As Jackie and Don Seiden unintentionally describe themselves by way of an impromptu thought experiment: he’s the warm-hearted crocodile and she the intelligent mouse. They are opposites yet the same—incongruous creatures bound by a half-century of marriage that became more about building a life together rather than necessarily being together. Jackie is quick to mention how afraid she is of intimacy and Don is constantly doing things at his own pace separate from her, but neither could ever imagine themselves not having the other by their side at the end of the day to argue, pity, or share their latest work-in-progress. Age, however, has thrown a wrinkle in the independence they crave. As they deteriorate physically, they’re forced to confront everything they used to blindly ignore.
Director Daniel Hymanson filmed the couple over a five-year period, juxtaposing this new chapter in their lives with archival footage of their equally eccentric yet more robustly energetic past. Taking the title from one of Don’s sculptures, So Late So Soon proves a warts-and-all expression of love, companionship, and the struggles intrinsic to the proximity inherent in both and how age makes everything harder. Hymanson (a former art student of Jackie’s) focuses a lot of his footage on them quietly working (Don in his sketchbook and Jackie on the computer), steadily progressing time by way of their increasingly obstinate attitudes. One instance has them peering at the other’s projects with insight while another shows them using their art as an excuse from dealing with the other at all.
Jackie becomes the star either because Hymanson knows her better or because she proves the more extroverted of the pair. We see her dancing to Sade’s “Smooth Operator” in her living room before hearing how she’s always danced whether jogging or on roller skates, the motion part of her self-proclaimed “whirling dervish” personality. We hear her loud reactions to events big and small—always scaring Don into seeing what’s wrong regardless of him discovering it’s often nothing (or growing angry because she called out for people who aren’t present rather than him). Jackie wears her emotions on her sleeve and justifiably gets frustrated when Don responds with shock. She wants him to pay attention to the house as age slows her down and he’s ill-equipped to fully comply.

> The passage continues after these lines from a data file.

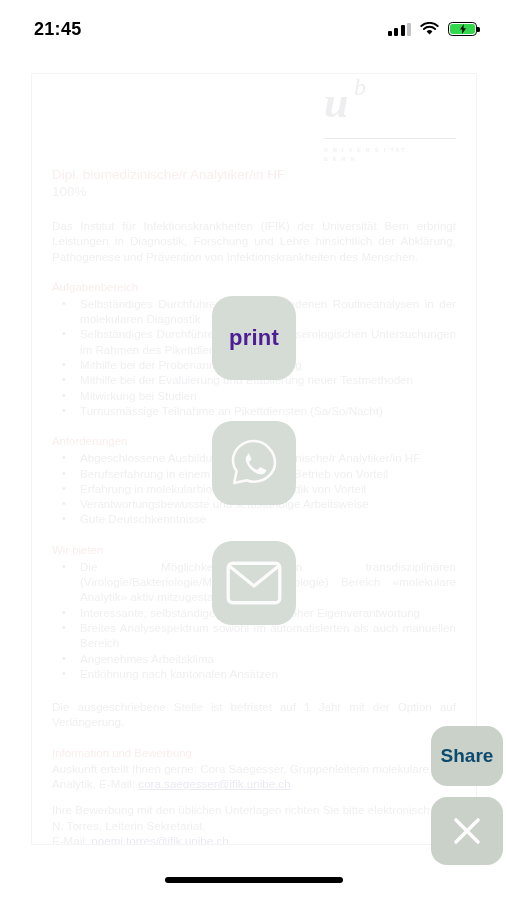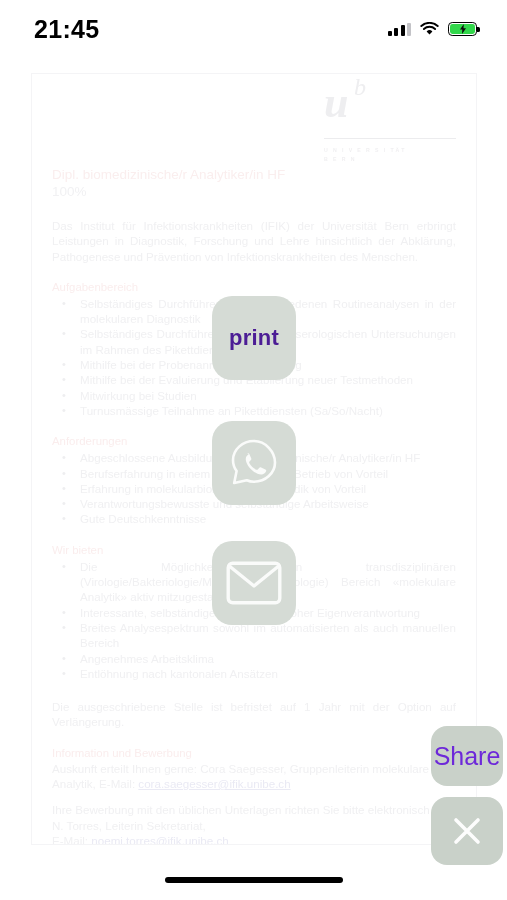--- a/index.html
+++ b/index.html
@@ -17,7 +17,7 @@
     display: flex; align-items: center; justify-content: space-between;
     padding: 0 30px 0 34px;
   }
-  .clock { font-size: 25px; font-weight: bold; color: #000; letter-spacing: .3px; }
+  .clock { font-size: 18px; font-weight: bold; color: #000; letter-spacing: .3px; }
   .status-right { display: flex; align-items: center; gap: 9px; }
 
   .signal { display: flex; align-items: flex-end; gap: 2.4px; height: 13px; }

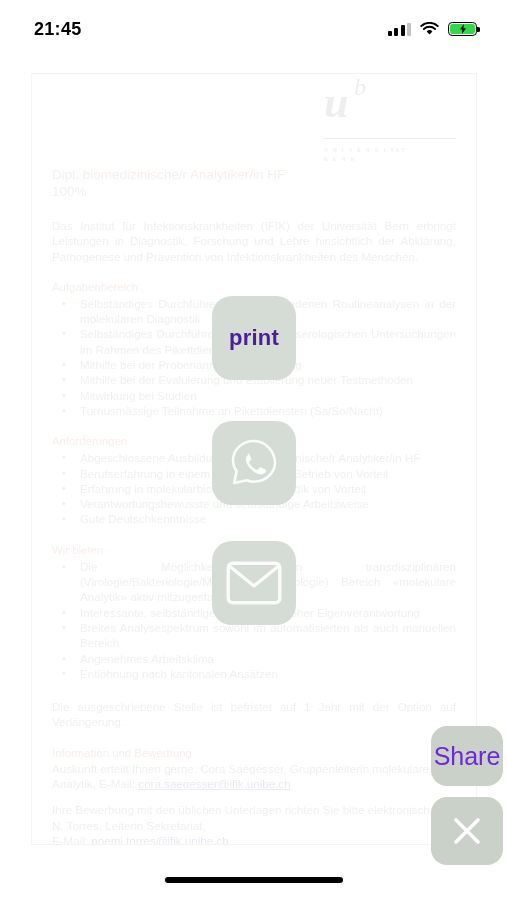--- a/index.html
+++ b/index.html
@@ -130,7 +130,7 @@
   }
   .btn-share { left: 431px; top: 726px; }
   .btn-close { left: 431px; top: 797px; height: 68px; }
-  .share-label { color: #6d28d9; font-size: 25px; font-weight: normal; }
+  .share-label { color: #0c4a6e; font-size: 19px; font-weight: bold; }
 
   
   .home-indicator {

At times you must wonder if these two ever truly liked each other more than what the other brought to their lives. Both are unique in that they treat life like an art piece in and of itself. Their home is probably their most famous canvas with its rooms in a constant state of aesthetic flux as Jackie reassembles them with found objects to create worlds that only those invited inside can see. This film is as much about immortalizing the building (doubling as the offspring they never had) as it is portraying the inhabitants themselves, especially considering their waning health places its upkeep at risk. It’s no spring chicken either. Rats roam around (their feces becoming part of Jackie’s artistic ambiance) and leaking rain drips down walls.
It’s funny too because they never bicker about the art itself. Don will let Jackie string dental floss across the kitchen and help her for the trouble, but his wanting a tube of toothpaste to sit in his cup (and thus buy his own so as not to displace hers) earns a fight. That’s not to say she’s at fault, though. Her temper merely runs hot while Don ostensibly has none to speak about. He can let her anger slide off his back and comfort her when she needs it rather than hold a grudge. And when he begins to feel faint to the point of not getting down the stairs without assistance, she’ll be the first to lament his poor state and lend a hand.
And that’s pretty much the substance of So Late So Soon. Hymanson films them in good times and bad—present and past. We don’t see much of the latter (Jackie teaching kids to make art from objects one might not initially believe can be used for the task and Don crafting life-size, wire-molded aluminum foil sculptures of animals), but what we do catch helps provide context to the fact that how we meet these two today isn’t that different from how they’ve always been. While it’s interesting that we never learn about Don beyond his being a “sculptor” (he was supposedly a pioneer in the field of art therapy), it’s not unforgivably egregious since Hymanson’s goal is to document the couple’s dynamic rather than film their individual biographies.
The result can appear slight at times, but no less poignant in the aftermath. Most of the meat comes from Jackie talking to other people: telling a former student about her intimacy issues, regaling a group of friends with an anecdote about Don needing two chances to say “I do” at their wedding, and her tear-streaked realization that her love for the beauty of deterioration doesn’t carry over to her own body’s failure to let her be the person she was just a couple years prior. When she and Don are together, it’s more about what’s unspoken since the arguments are never as heavy as they seem and the silences never as empty. They love each other despite any knee-jerk regrets or sorrow. Sharing their life holds neither.
So Late So Soon opens in Chicago on November 19th and New York City on December 9th before rolling out further.